Soldan sağa: Rabia Güreli, Ali Güreli, BMW Pazarlama Direktörü Gözde Günçe Gedik.
 
Yine fuar misafirinin bu yıl ABD olacağını öğrendik. Peki fuara bu günlerde hangi ABD’yi, hangi galeri ve sanatçıları çağırmış durumdasınız?
 
Biz siyasi ve ticari ABD’yi çağırmadık ama son ziyaretimizde gittiğimiz Brooklyn Müzesi, The New Museum gibi kurumlarla görüştük. Yine Mayıs’ın dördünde, Guggenheim ile bir görüşme adına yola çıkıyoruz. Bunun gibi Alexander Calder Foundation ile görüşeceğiz. Onlarla sadece bir araba boyutunda değil, daha da yakından işbirliği yapmak için gidiyoruz. Çok önemli bir vakıf. Ve ABD’nin tabii, sosyal ve kültürel dünyasına yönelik bir çalışmamız var. Ve o dünyanın, sorunuzun içindeki ‘öbür Amerika’ ile olan rahatsızlıklarını yaşıyorlar ve kendilerinden bunu da dinliyoruz, dertleşiyoruz. Sanat galerileri tabii ki önemli ama bu müzelerin ayakta kalması ve daha büyük işler yapması için büyük hibeler yapan koleksiyoner, kurum ve kişileri, İstanbul’a davet ediyoruz. Şunu da paylaşmak isterim: İlk ve ikinci seyahatimizde çok olumlu bir karşılık aldık. Ben önemli bir kitlenin eylül ayında İstanbul’a seyahat edeceğini düşünüyorum. Burada İstanbul Bienali’nin ‘Altın Boynuz’un varlığı önemli.

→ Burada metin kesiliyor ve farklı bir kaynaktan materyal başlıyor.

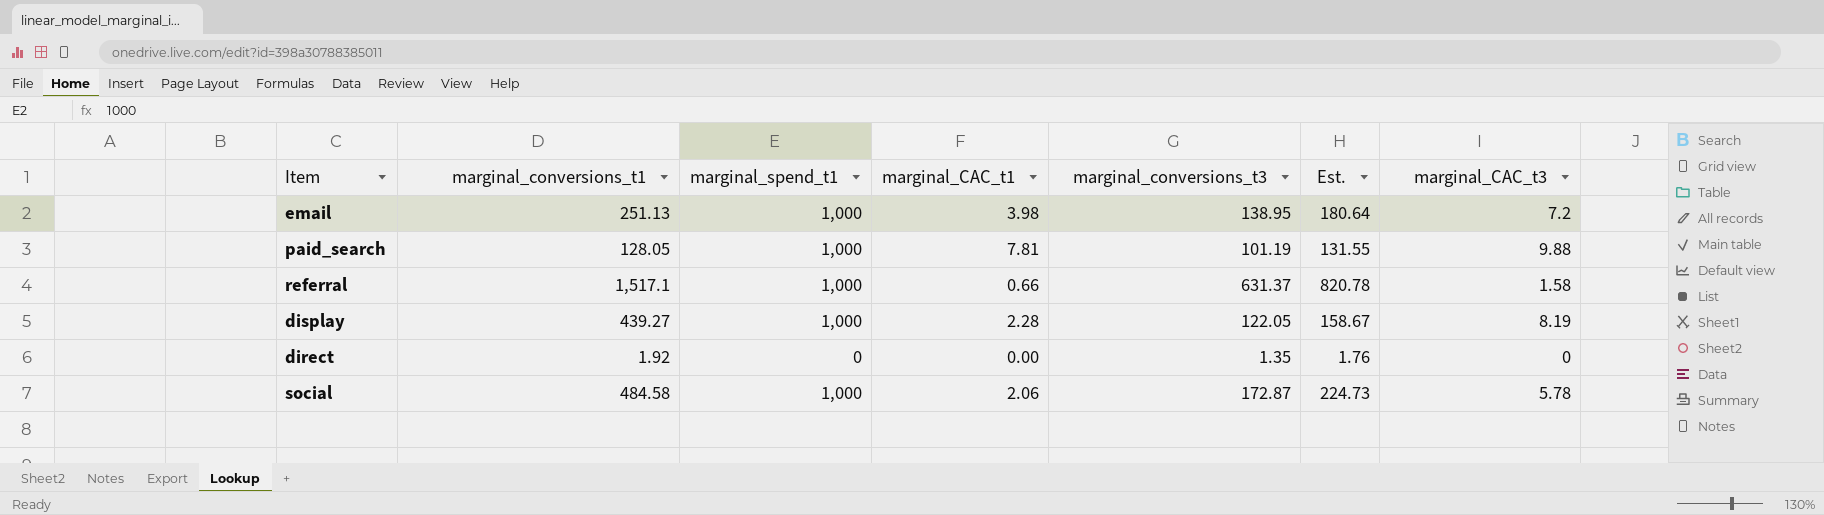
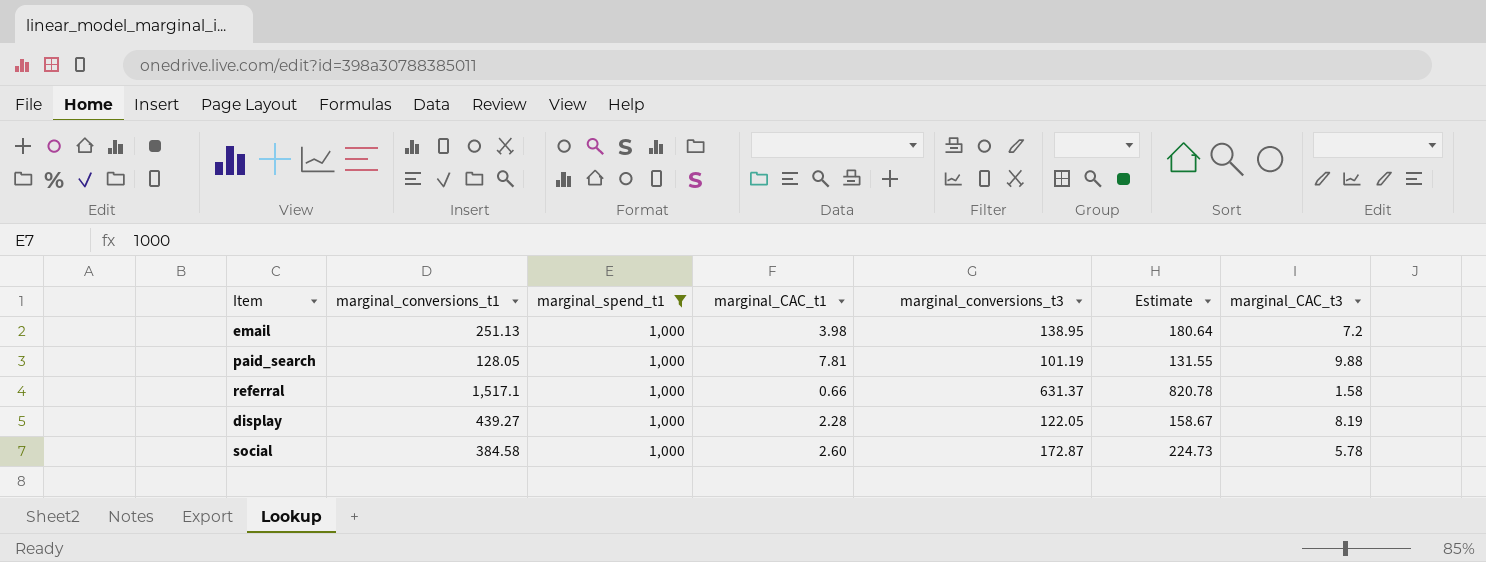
filter: none -> marginal_spend_t1 = 1,000
column name: Est. -> Estimate
social | marginal_conversions_t1: 484.58 -> 384.58
social | marginal_CAC_t1: 2.06 -> 2.60

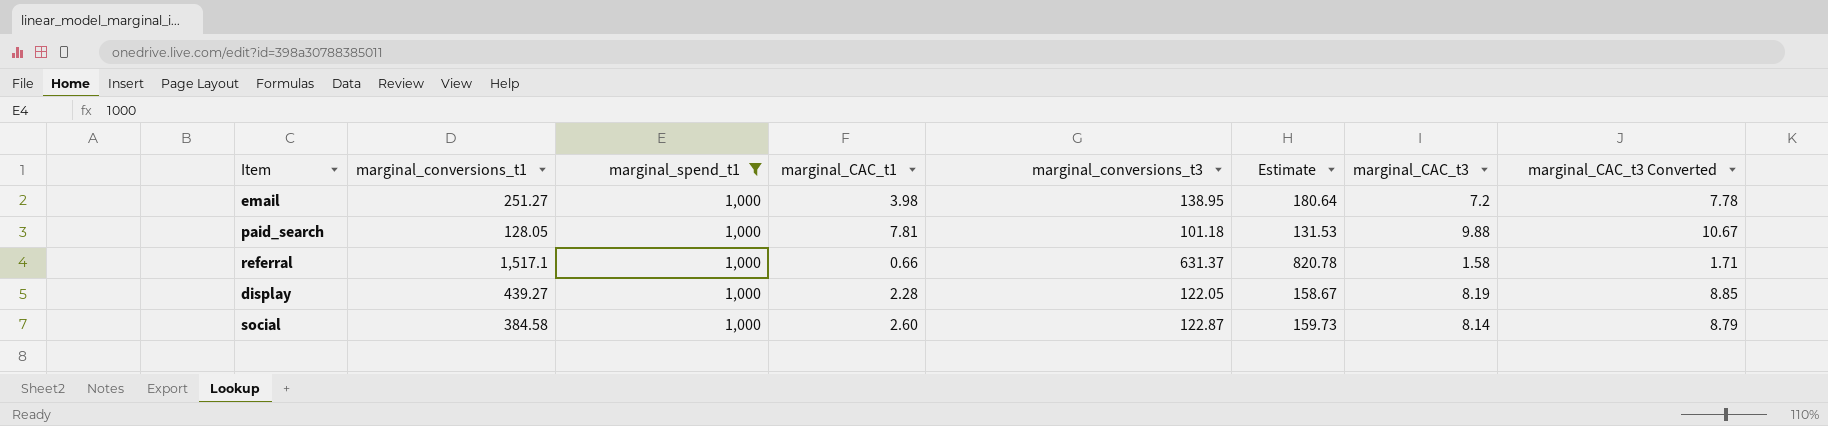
column marginal_CAC_t3 Converted | formula: none -> [marginal_CAC_t3] * 1.08
email | marginal_conversions_t1: 251.13 -> 251.27
paid_search | marginal_conversions_t3: 101.19 -> 101.18
paid_search | Estimate: 131.55 -> 131.53
social | marginal_conversions_t3: 172.87 -> 122.87
social | Estimate: 224.73 -> 159.73
social | marginal_CAC_t3: 5.78 -> 8.14

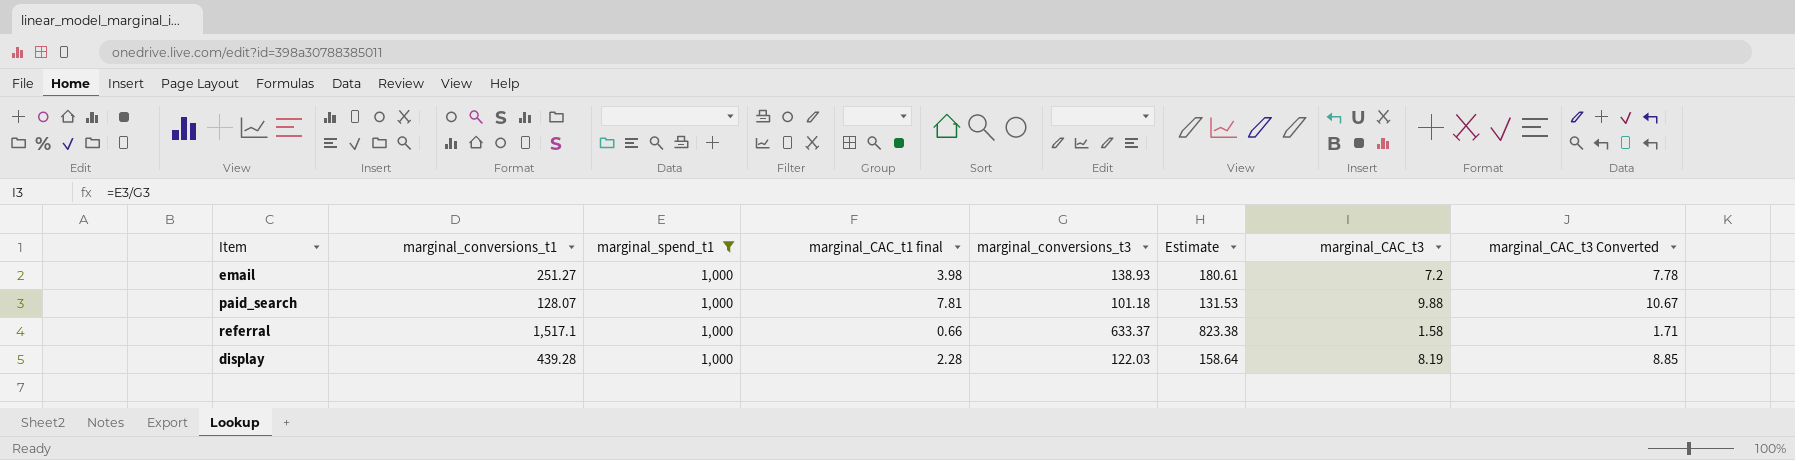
column name: marginal_CAC_t1 -> marginal_CAC_t1 final
row social: 384.58 | 1,000 | 2.60 | 122.87 | 159.73 | 8.14 | 8.79 -> none
email | marginal_conversions_t3: 138.95 -> 138.93
email | Estimate: 180.64 -> 180.61
paid_search | marginal_conversions_t1: 128.05 -> 128.07
referral | marginal_conversions_t3: 631.37 -> 633.37
referral | Estimate: 820.78 -> 823.38
display | marginal_conversions_t1: 439.27 -> 439.28
display | marginal_conversions_t3: 122.05 -> 122.03
display | Estimate: 158.67 -> 158.64

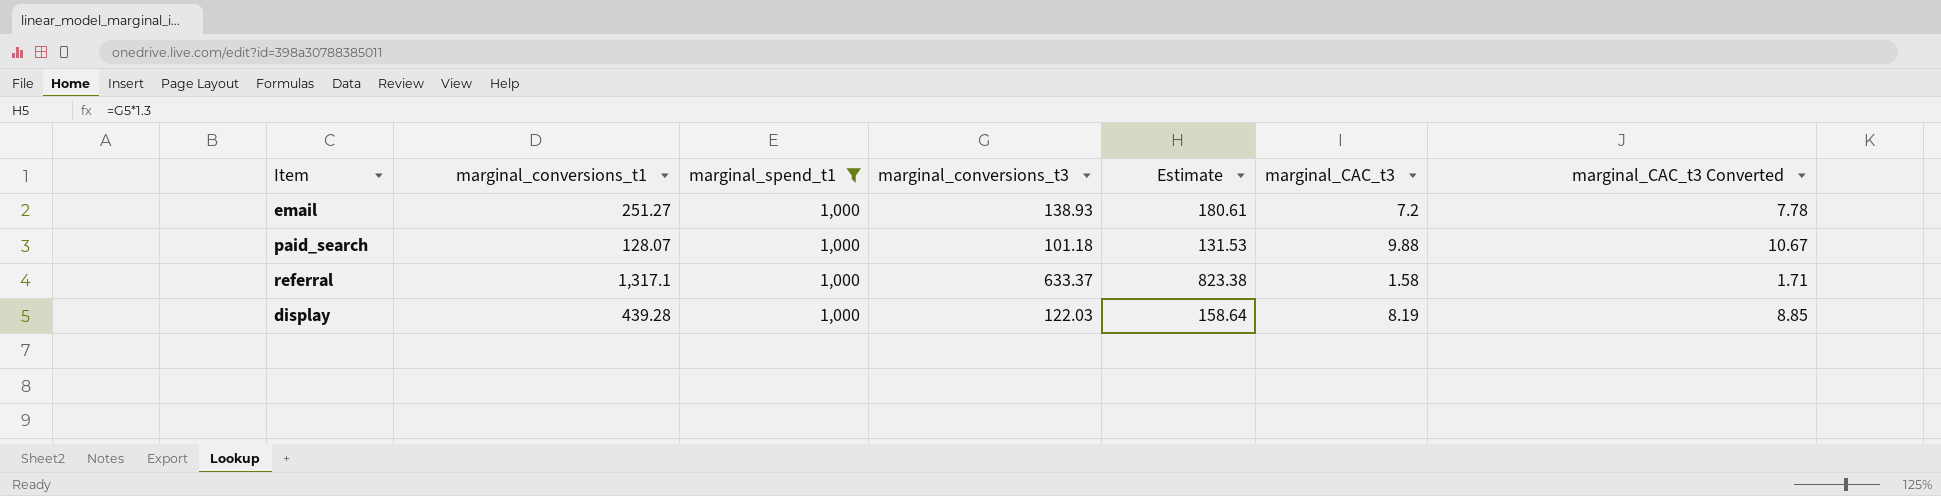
column marginal_CAC_t1 final | formula: [marginal_spend_t1] / [marginal_conversions_t1] -> none
referral | marginal_conversions_t1: 1,517.1 -> 1,317.1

Yine, Bienal döneminde İstanbul’un önde gelen çağdaş sanat müzelerinin açacağı sergiler ve bunların duyurulması ile İstanbul’un eylül ayında kaynamasının, hepimiz adına iyi bir verecek olduğunu düşünüyorum.
 
CI Bloom 2025 katılımcı galeri ve kurumları
 
Galeriler: 44A/Sıtkı Kösemen, Anna Laudel Gallery, Art On İstanbul, BelmArt Space, Bozlu Art Project, C.A.M., Chi Art Gallery, DG Art Gallery, Dirimart, Galeri 77, Gülden Bostancı Gallery, Martch Art Project, Muse Contemporary, One Arc Gallery, Öktem Aykut, Pi Artworks, Pilot Gallery, Piramid Sanat, Rıdvan Kuday Gallery, RD Sanat Alanı, Simbart Projects, Summart, Taksim Sanat, The Key Art Gallery, Vision Art Platform, Zilberman – İnisiyatifler: Noks Art Space, Koli Art Space, Loading Art Space, Deha Çun.